─── Recorded data ───
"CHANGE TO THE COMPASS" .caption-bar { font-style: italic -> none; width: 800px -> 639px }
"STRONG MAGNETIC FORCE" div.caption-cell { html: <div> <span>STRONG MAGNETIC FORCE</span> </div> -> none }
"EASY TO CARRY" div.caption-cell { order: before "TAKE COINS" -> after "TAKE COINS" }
───
─── Recorded data ───
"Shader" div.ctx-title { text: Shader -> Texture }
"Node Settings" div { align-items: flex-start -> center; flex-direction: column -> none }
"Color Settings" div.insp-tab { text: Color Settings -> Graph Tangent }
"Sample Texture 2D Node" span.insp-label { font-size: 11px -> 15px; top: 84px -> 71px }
───
● **About this task**:
Output the lines above between the one holding "align-items: flex-start ->" and the one holding "font-size: 11px ->", inclusive, with nothing before or after them.

● **Exercise response**:
"Node Settings" div { align-items: flex-start -> center; flex-direction: column -> none }
"Color Settings" div.insp-tab { text: Color Settings -> Graph Tangent }
"Sample Texture 2D Node" span.insp-label { font-size: 11px -> 15px; top: 84px -> 71px }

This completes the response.